Rozdział 34

1.3K 77 6
                                    

Jungkook POV.

Byłem szczęśliwy, ponieważ pani doktor uzała, że wszystko jest w najlepszym porządku i, że już dziś będe mógł wyjść. Przez te kilka dni zdołałem lepiej poznać Jin'a Hyunga, który okazał się starszy. Był miły i opiekuńczy jak każda matka.

-Hyung~~- powiedziałem słodko a zarazem radośnie.

-O co chodzi?

-Dzisiaj wychodzę!

-To bardzo dobrze, więc będę mógł zawieźć cię do domu.- Uśmiechnął się.

-Racja.- Odpowiedziałem.- Hyung?- Zapytałem niepewnie.

-Tak?

-Czy jak stąd wyjdę to....już się nie zobaczymy?

-Jasne, że się jeszcze zobaczymy.- Zaśmiał się.

-Uff....ulżyło mi.- Uspokoiłem się.

-No, gotowe.- Strzepnął z dłoni niewidzialny kurz.- Torba spakowana, choć nie miałeś tego zbyt dużo, a ja nie musiałem przywozić takiego dużego plecaka.- Westchnął.

-Przepraszam.

-Nie masz za co. Słuchaj...musisz się przebrać z tej szpitalnej piżamy, pomóc ci?

-Um...troche się wstydzę, bo wiesz to pielęgniarki mnie przebierały znaczy tak mi się zdaje, ale...

-W porządku rozumiem.- Zaśmiał się podnosząc ręce w geście obronnym.- To zawołam kogoś innego.- Wyszedł z pokoju. Po kilku minutach przyszła tylko pielęgniarka.

-A gdzie Jin Hyung?- Zapytałem, kiedy ściągała mi koszule szpitalną.

-Czeka na korytarzu, nie chciał przeszkadzać.- Posłała ciepły uśmiech. Skinąłem głową. To było bardzo miłe z jego strony.

Minęło kolejne kilka minut, kiedy uporała się z tym niebieskim ubiorem w kropki.

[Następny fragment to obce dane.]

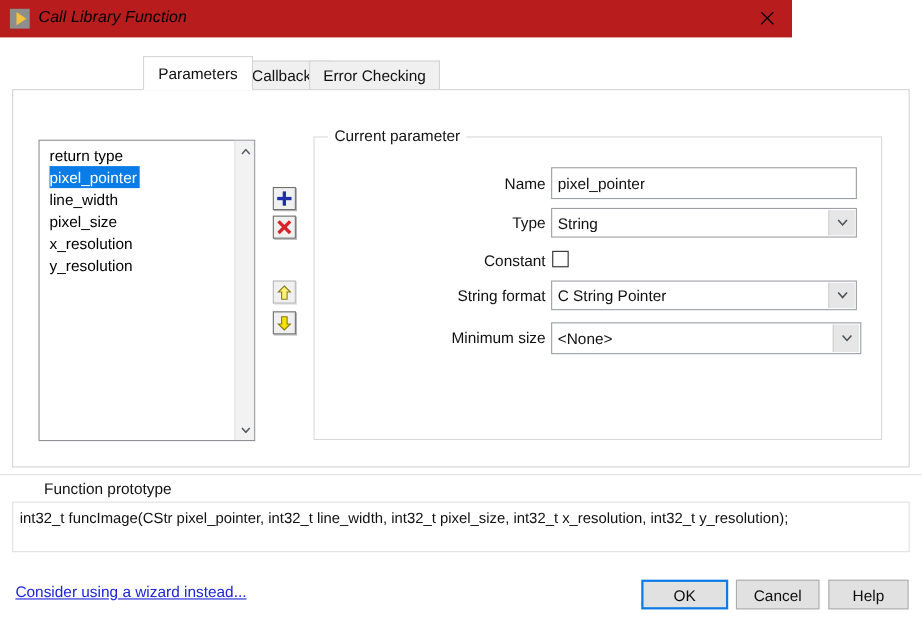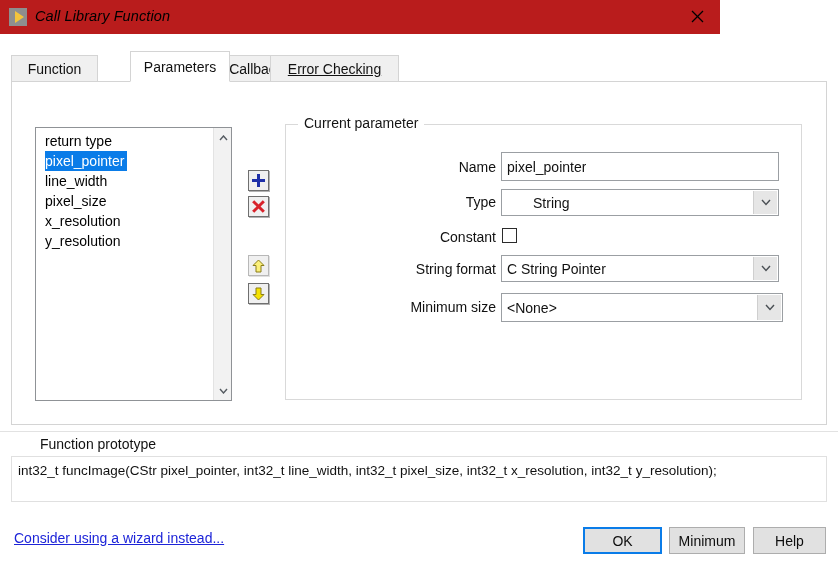--- a/index.html
+++ b/index.html
@@ -333,30 +333,27 @@
   <div class="title-text">Call Library Function</div>
   <div class="close-btn">
     <svg width="13" height="13" viewBox="0 0 13 13" aria-hidden="true">
       <line x1="1" y1="1" x2="12" y2="12" stroke="#000" stroke-width="1.2"></line>
       <line x1="12" y1="1" x2="1" y2="12" stroke="#000" stroke-width="1.2"></line>
     </svg>
   </div>
 </div>
 
 <div class="tabstrip">
-  <div class="tab" style="left:0px; width:87px;">
-    <span>Function</span>
-  </div>
   <div class="tab active" style="left:87px; width:100px;">
     <span>Parameters</span>
   </div>
   <div class="tab" style="left:187px; width:83px;margin-left:20px;">
     <span>Callbacks</span>
   </div>
-  <div class="tab" style="left:259px; width:129px;text-decoration:underline;">
+  <div class="tab" style="left:270px; width:119px;">
     <span>Error Checking</span>
   </div>
 </div>
 
 <div class="panel"></div>
 
 <div class="listbox">
   <div class="list-items">
     <div class="list-item">
       <span>return type</span>
@@ -410,21 +407,21 @@
 
 <div class="groupbox"></div>
 <div class="groupbox-title">Current parameter</div>
 
 <div class="field-label" style="left:380px; top:159px; width:116px;">Name</div>
 <div class="textbox" style="left:501px; top:152px; width:278px; height:29px;">
   <span class="val">pixel_pointer</span>
 </div>
 
 <div class="field-label" style="left:380px; top:194px; width:116px;">Type</div>
-<div class="combobox" style="left:501px; top:189px; width:278px; height:27px;padding-left:26px;">
+<div class="combobox" style="left:501px; top:189px; width:278px; height:27px;">
   <span class="val">String</span>
   <span class="combo-arrow">
     <svg width="10" height="7" viewBox="0 0 10 7" aria-hidden="true">
       <polyline points="1,1 5,5.5 9,1" fill="none" stroke="#4a4f54" stroke-width="1.4"></polyline>
     </svg>
   </span>
 </div>
 
 <div class="field-label" style="left:380px; top:229px; width:116px;">Constant</div>
 <div class="checkbox" style="left:502px; top:228px;"></div>
@@ -453,17 +450,17 @@
 <div class="proto-label">Function prototype</div>
 <div class="proto-box">
   <div class="proto-text">int32_t funcImage(CStr pixel_pointer, int32_t line_width, int32_t pixel_size, int32_t x_resolution, int32_t y_resolution);</div>
 </div>
 
 <div class="footer-link">Consider using a wizard instead...</div>
 <div class="btn default" style="left:583px; width:79px;">
   <span>OK</span>
 </div>
 <div class="btn" style="left:669px; width:76px;">
-  <span>Minimum</span>
+  <span>Cancel</span>
 </div>
 <div class="btn" style="left:753px; width:73px;">
   <span>Help</span>
 </div>
 
 </body></html>

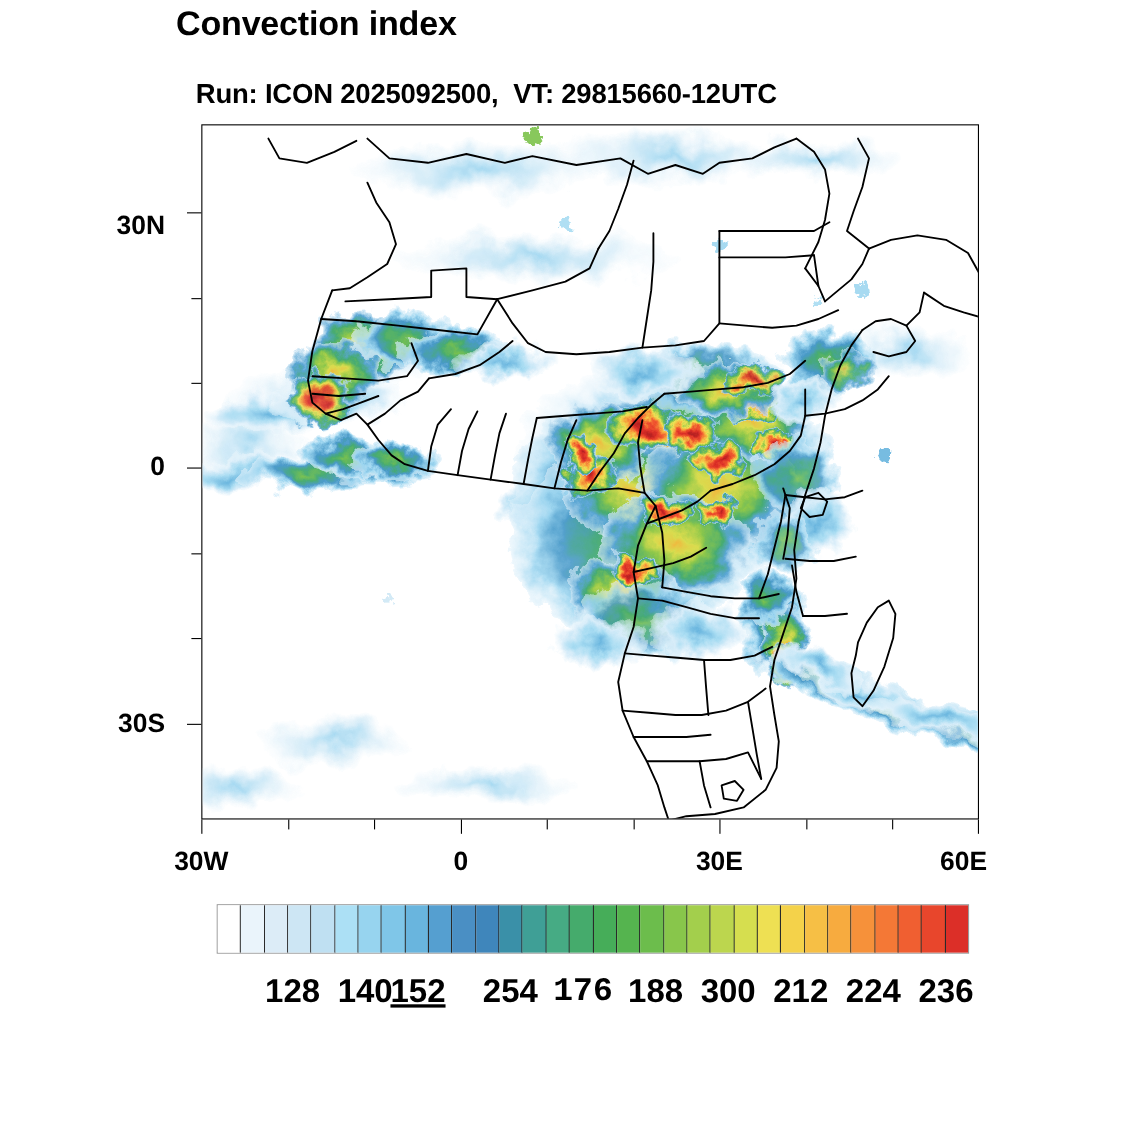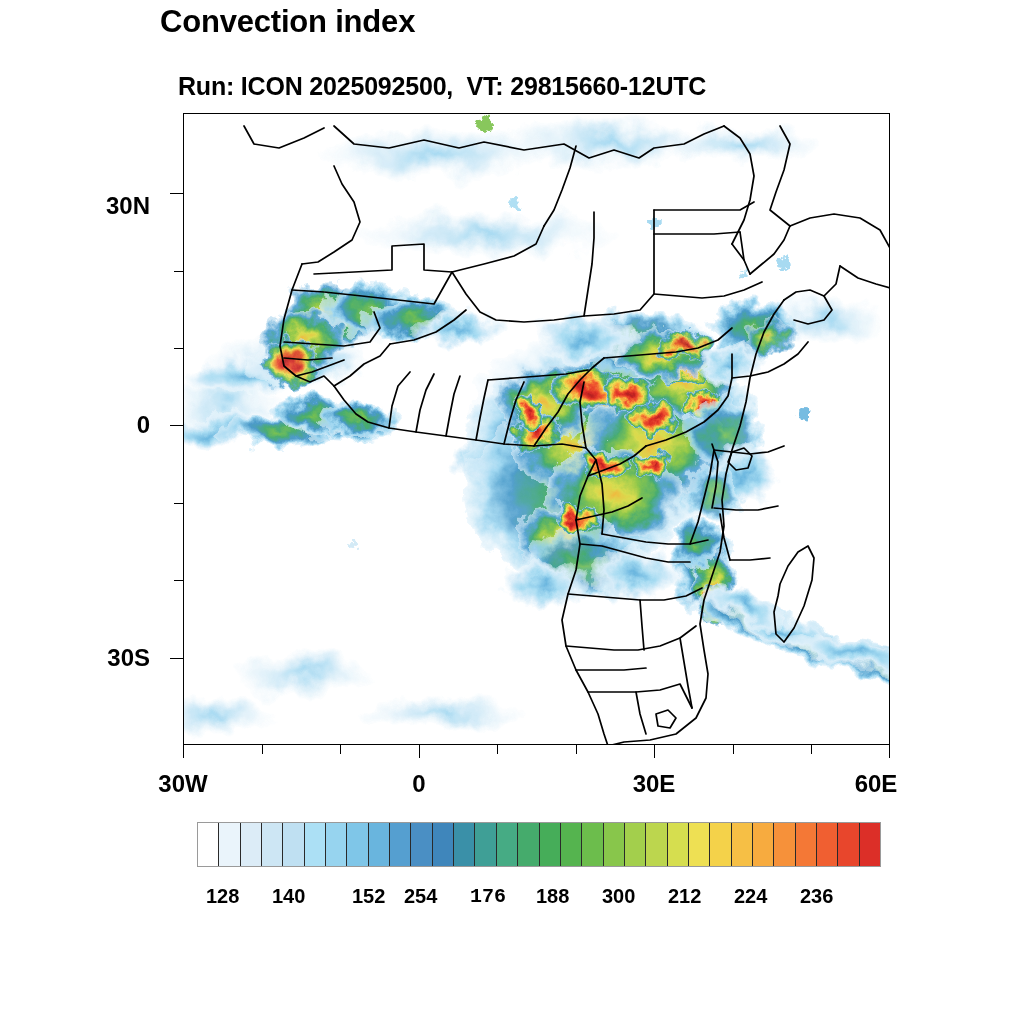--- a/index.html
+++ b/index.html
@@ -21,21 +21,21 @@
   .ylabel{position:absolute;font-size:24px;font-weight:bold;text-align:right;width:120px;left:30px;}
   .xtick{position:absolute;height:13px;width:0;border-left:1.6px solid #000;top:745px;}
   .xtick.minor{height:9px;}
   .xlabel{position:absolute;font-size:24px;font-weight:bold;text-align:center;width:160px;top:770px;}
 
   
   #cbar{position:absolute;left:197px;top:822px;width:684px;height:45px;
         border:1px solid #9a9a9a;box-sizing:border-box;display:flex;}
   #cbar div{flex:1 1 0;height:100%;border-right:1px solid #2a2a2a;box-sizing:border-box;}
   #cbar div:last-child{border-right:none;}
-  .cblabel{position:absolute;font-size:20px;font-weight:bold;text-align:left;width:120px;top:885px;}
+  .cblabel{position:absolute;font-size:30px;font-weight:bold;text-align:center;width:120px;top:885px;}
 </style>
 </head>
 <body>
 
 <div id="title">Convection index</div>
 <div id="subtitle">Run: ICON 2025092500,  VT: 29815660-12UTC</div>
 
 <div id="plot">
   <svg id="mapsvg" viewBox="0 0 707 632" preserveAspectRatio="none">
     <defs>
@@ -367,20 +367,20 @@
     <div style="background: rgb(247, 171, 63);"></div>
     <div style="background: rgb(246, 145, 58);"></div>
     <div style="background: rgb(244, 120, 54);"></div>
     <div style="background: rgb(240, 95, 49);"></div>
     <div style="background: rgb(232, 70, 44);"></div>
     <div style="background: rgb(220, 47, 40);"></div>
   </div>
 
 <div class="cblabel" style="left:206px;">128</div>
 <div class="cblabel" style="left:272px;">140</div>
-<div class="cblabel" style="left:352px;">152</div>
+<div class="cblabel" style="left:320px;text-decoration:underline;">152</div>
 <div class="cblabel" style="left:404px;">254</div>
 <div class="cblabel" style="left:470px;font-family:Liberation Mono, monospace;">176</div>
 <div class="cblabel" style="left:536px;">188</div>
 <div class="cblabel" style="left:602px;">300</div>
 <div class="cblabel" style="left:668px;">212</div>
 <div class="cblabel" style="left:734px;">224</div>
 <div class="cblabel" style="left:800px;">236</div>
 
 </body></html>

-No gotowe.- Poczochrała mnie z uśmiechem po włosach jak małego chłopca.

-Dziękuje.- Spuściłem głowę rumieniąc się.

-Trzymaj się i wracaj do zdrowia.- Rzuciła i wyszła z pomieszczenia, a później wrócił starszy z wózkiem.

-Gotowy?- Skinąłem głową.- No to jdziemy!- Klasnął w dłonie. Pomógł mi wsiąść na wózyk i z torbą. Wyjechaliśmy z budynku przed, którym stał mini wan, koloru czarnego.

-To mój samochód.- Oznajmił i posadził mnie w jakieś niewygodnej pozycji. Zamknął drzwi, okrążając auto i siadając  za kierownice.- Podaj adres.- Poprosił. Zamyśliłem się.- Jungkook?- Zapytał, spojrzałem na niego.- Coś nie tak?

-J-ja...wszystko w porządku. - Uśmiechnąłem się niepewnie.- Nie martw się.

-No dobrze.- Odpowiedział niezbyt przekonany.- To w takim razie gdzie mieszkasz?- Niestety musiałem mu podać swoje miejsce zamieszkania, choć tak naprawdę to nie chciałem tam wracać, ale z drugiej strony nie miałem gdzie się podziać, a u Jin'a Hyung'a nie chciałem się narzucać.

***

Dojechaliśmy na miejsce. Szczerze? Bałem się jak cholera, ale musze to wytrwać. Sam nie wiem jak oni zareagują na mój "powrót", czy będą krzyczeć, czy przytulą? Zobaczy się.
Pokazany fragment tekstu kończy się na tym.